[Your assignment]
Look through the data below for the string "linear", and copy every line where it turns up.

++++++++++++++++++++

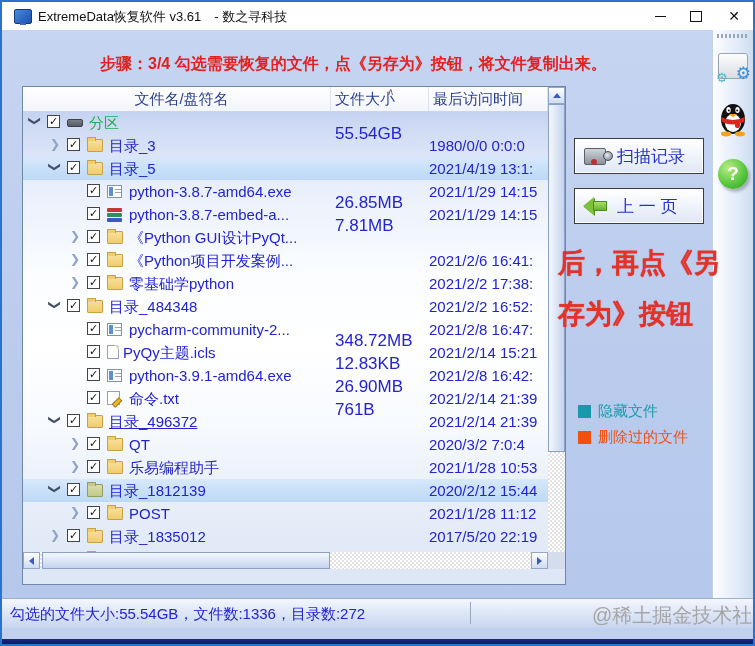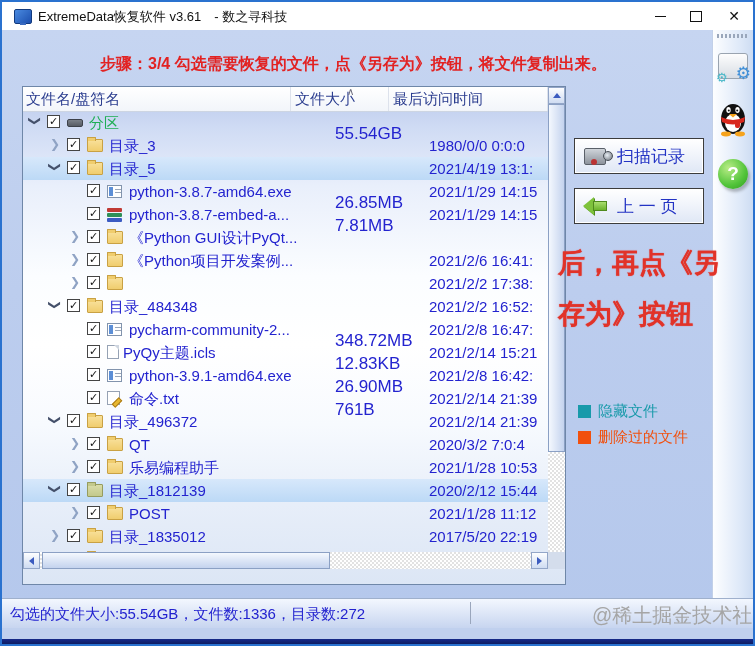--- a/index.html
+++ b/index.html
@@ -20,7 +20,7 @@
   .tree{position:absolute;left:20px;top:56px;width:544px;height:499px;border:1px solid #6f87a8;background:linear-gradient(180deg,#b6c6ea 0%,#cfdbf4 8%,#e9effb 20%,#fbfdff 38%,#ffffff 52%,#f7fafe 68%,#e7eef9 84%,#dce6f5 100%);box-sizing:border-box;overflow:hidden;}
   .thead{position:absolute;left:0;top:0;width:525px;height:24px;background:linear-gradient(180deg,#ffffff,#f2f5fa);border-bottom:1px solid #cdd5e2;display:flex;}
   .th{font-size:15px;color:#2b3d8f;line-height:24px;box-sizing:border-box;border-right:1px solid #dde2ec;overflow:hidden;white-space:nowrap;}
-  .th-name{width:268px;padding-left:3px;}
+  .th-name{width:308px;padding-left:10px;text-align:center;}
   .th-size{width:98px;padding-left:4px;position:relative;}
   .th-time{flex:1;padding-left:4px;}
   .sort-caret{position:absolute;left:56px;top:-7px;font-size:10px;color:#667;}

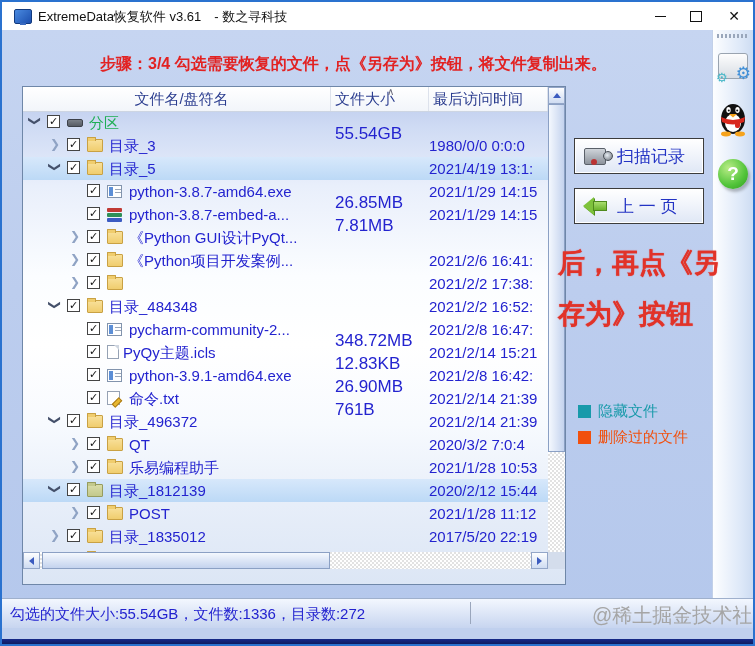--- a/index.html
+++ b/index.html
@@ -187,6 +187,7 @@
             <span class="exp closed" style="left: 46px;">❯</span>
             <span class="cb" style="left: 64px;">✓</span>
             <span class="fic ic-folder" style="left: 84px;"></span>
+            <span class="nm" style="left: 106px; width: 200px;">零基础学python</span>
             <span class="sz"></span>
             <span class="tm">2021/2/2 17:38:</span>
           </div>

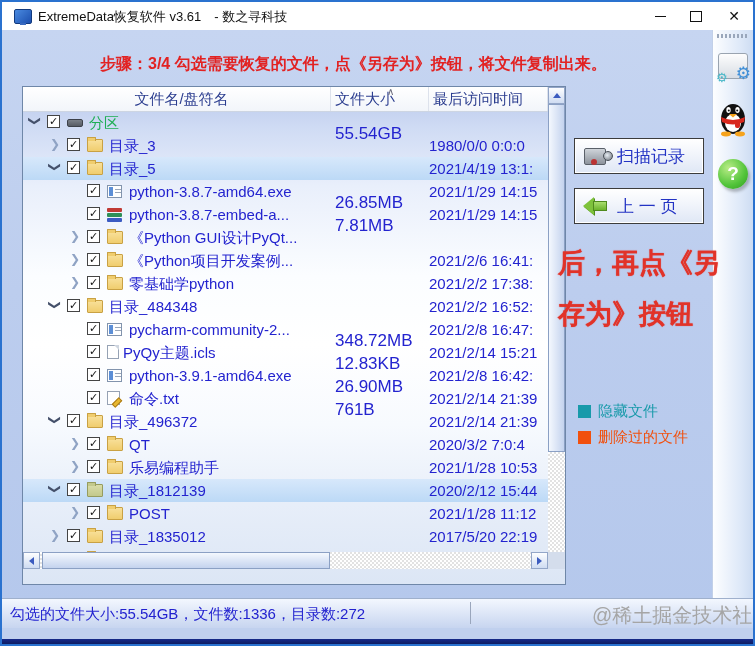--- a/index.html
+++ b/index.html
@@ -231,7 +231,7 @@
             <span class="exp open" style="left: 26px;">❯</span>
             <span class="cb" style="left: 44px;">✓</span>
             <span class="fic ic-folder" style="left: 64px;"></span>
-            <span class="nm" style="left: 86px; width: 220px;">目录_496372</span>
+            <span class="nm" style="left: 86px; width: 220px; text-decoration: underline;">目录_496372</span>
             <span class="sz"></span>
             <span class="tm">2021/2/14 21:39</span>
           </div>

++++++++++++++++++++

[Result below]
   .tree{position:absolute;left:20px;top:56px;width:544px;height:499px;border:1px solid #6f87a8;background:linear-gradient(180deg,#b6c6ea 0%,#cfdbf4 8%,#e9effb 20%,#fbfdff 38%,#ffffff 52%,#f7fafe 68%,#e7eef9 84%,#dce6f5 100%);box-sizing:border-box;overflow:hidden;}
   .thead{position:absolute;left:0;top:0;width:525px;height:24px;background:linear-gradient(180deg,#ffffff,#f2f5fa);border-bottom:1px solid #cdd5e2;display:flex;}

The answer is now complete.